On Thursday, Google (GOOGL - Free Report) revealed details regarding its new video game service, Stadia. Contrary to traditional consoles, users will no longer have to purchase games in store or online. A $9.99 monthly subscription along with the $69 Stadia controller and Google Chromecast is all that is needed for initial users to have access to over 30 games, including big titles by Electronic Arts EA and Take-Two Interactive’s TTWO 2K such as NBA 2K and Assassin’s Creed: Odyssey.
The gaming industry took a hard hit earlier this week after GameStop GME reported disappointing earnings and halted its quarterly dividend. Consumers have found it easy to avoid the retailer with the growth of Amazon AMZN and other online retailers, along with the ability to purchase and download games directly to the console. The console gaming market was around $34.6 billion in 2018, and Google is looking to capture some of this market.
With retailers like GameStop having a dark outlook, Sony (SNE - Free Report) and Microsoft (MSFT - Free Report) seemed set to bolster their own revenues through online purchases. Combined, Sony and Microsoft have over 98% of the console gaming market share as of May 2019. But, with Google entering the market as a cheaper alternative, the major gaming providers are going to have tough competition. Sony and Microsoft currently compete for the majority of market share due to similarities between their consoles, the PlayStation and Xbox, and the games released on them.
The price point could attract a lot of customers as typical consoles start at $299.99, not including any games and may require additional purchases to increase the console’s storage space. Plus, one new video game typically costs $59.99, which could make Stadia seem like a bargain. Typical consoles have a startup cost of $359.98 for the console, one controller and one game. Compare this to $114.98 total for the Stadia controller, a one-month subscription, Google Chromecast, and access to over 30 games.
Sony currently has a video game streaming service, PlayStationNow. It allows subscribers, for $19.99 a month, to play games from old PlayStation consoles along with a selection of current PlayStation games. For the program to be competitive with Google’s Stadia, it would have to continue to add to its selection of games. Microsoft is also working on a streaming gaming platform called Project xCloud. But the firm is yet to set a release date.
It is also important to note that both Sony and Microsoft do not expect their cloud gaming services to replace their consoles, which could give Google an advantage. Microsoft and Sony have also announced a partnership as a direct response to Google’s Stadia announcement. The major focus of this partnership will be cloud gaming according to PlayStation CEO Jim Ryan.
The only problem Google might face compared to its competitors is its more limited selection of games. There are two sides to this issue, new games and old games. Many of the biggest game franchises release yearly games that create a significant amount of revenue and attention for the company. If Google is unable to secure the licensing for these large title releases, it is very possible consumers will stay on the traditional platforms. That being said, Google does have the ability to put up the capital to acquire the games early on without having to wait until revenue from Stadia begins to come in.
This brings the second side of the issue: old games. Many video game users do not always want to play the newest, most popular games, instead opting to play old classics. This could be a potential problem for Stadia as buying and keeping the licensing for old games can come with a large price tag.
Similar problems have been seen with video-streaming service Netflix NFLX. Netflix has started to run into this issue, having to pay $100 million to WarnerMedia to license "Friends," the second-most popular show on Netflix. These costs have started to pile up quickly and they continue to rise as Netflix attempts to keep its customers happy and has led Netflix to start producing more of its own content. Future Stadia users may demand the same out of Google, which could cause profitability problems if they end up paying to secure the licensing.

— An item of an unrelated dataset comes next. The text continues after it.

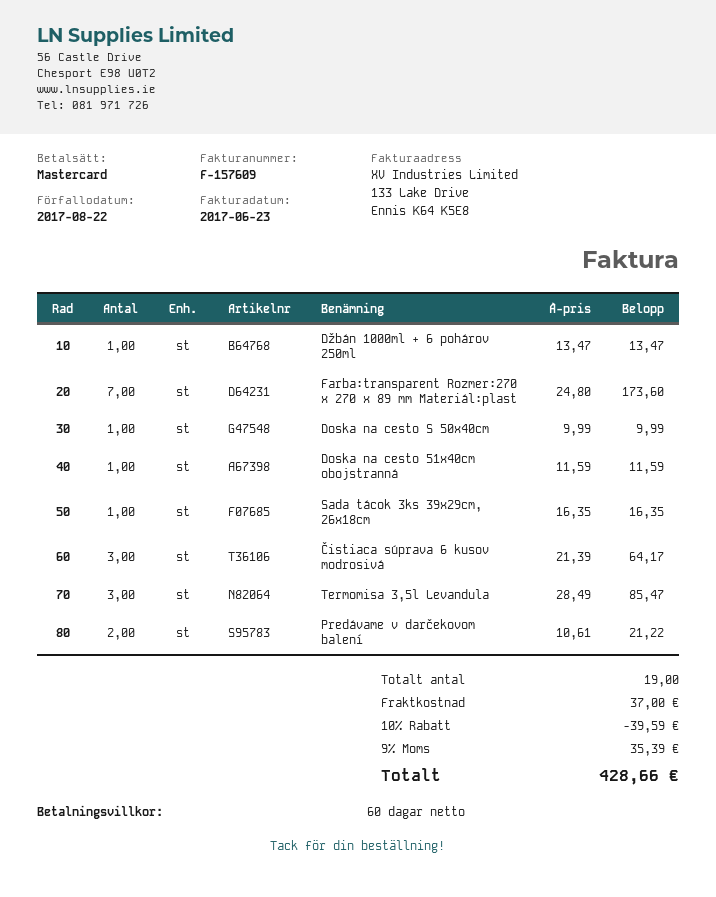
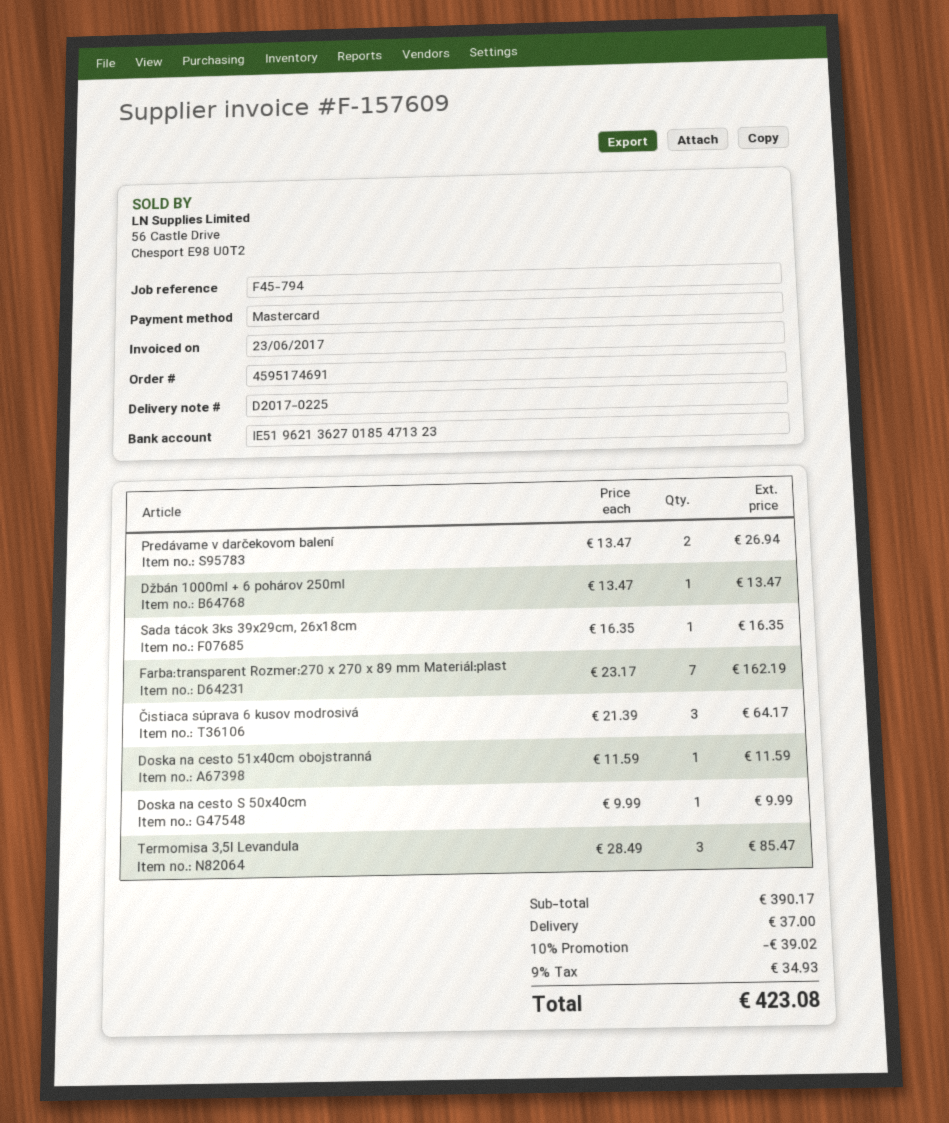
Farba:transparent Rozmer:270 x 270 x 89 mm Materiál:plast: 7 x 24.80 = 173.60 -> 7 x 23.17 = 162.19
Predávame v darčekovom balení: 2 x 10.61 = 21.22 -> 2 x 13.47 = 26.94
discount: 10% = 39.59 -> 10% = 39.02
tax: 9% = 35.39 -> 9% = 34.93
total: 428.66 -> 423.08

Overall, Stadia seems to be a high quality, low cost alternative to its traditional competitors, but it is important to note that the service has yet to be released. We will have to wait until November to get a full understanding of its demand and performance. Given Google is able to handle the possibility of high licensing fees, which it should be able to given its cash flow, the Stadia release could prove a true problem for Sony and Microsoft and may be the start of a technological revolution in the video game industry.